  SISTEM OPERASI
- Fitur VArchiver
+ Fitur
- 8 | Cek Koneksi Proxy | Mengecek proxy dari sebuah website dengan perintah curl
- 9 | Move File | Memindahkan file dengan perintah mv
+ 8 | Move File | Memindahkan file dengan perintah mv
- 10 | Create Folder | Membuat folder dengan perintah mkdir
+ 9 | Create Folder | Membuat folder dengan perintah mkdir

--

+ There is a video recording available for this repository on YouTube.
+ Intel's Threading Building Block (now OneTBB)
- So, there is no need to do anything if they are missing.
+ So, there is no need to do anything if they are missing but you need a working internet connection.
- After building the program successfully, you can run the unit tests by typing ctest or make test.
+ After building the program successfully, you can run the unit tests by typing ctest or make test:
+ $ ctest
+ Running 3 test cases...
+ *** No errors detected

◆ **Task goal**
In the listing above, locate the line with "SISTEM OPERASI" and the line with "9 | Create Folder", then extract exactly those lines and every line between them, and nothing more.

◆ **Task result**
  SISTEM OPERASI
- Fitur VArchiver
+ Fitur
- 8 | Cek Koneksi Proxy | Mengecek proxy dari sebuah website dengan perintah curl
- 9 | Move File | Memindahkan file dengan perintah mv
+ 8 | Move File | Memindahkan file dengan perintah mv
- 10 | Create Folder | Membuat folder dengan perintah mkdir
+ 9 | Create Folder | Membuat folder dengan perintah mkdir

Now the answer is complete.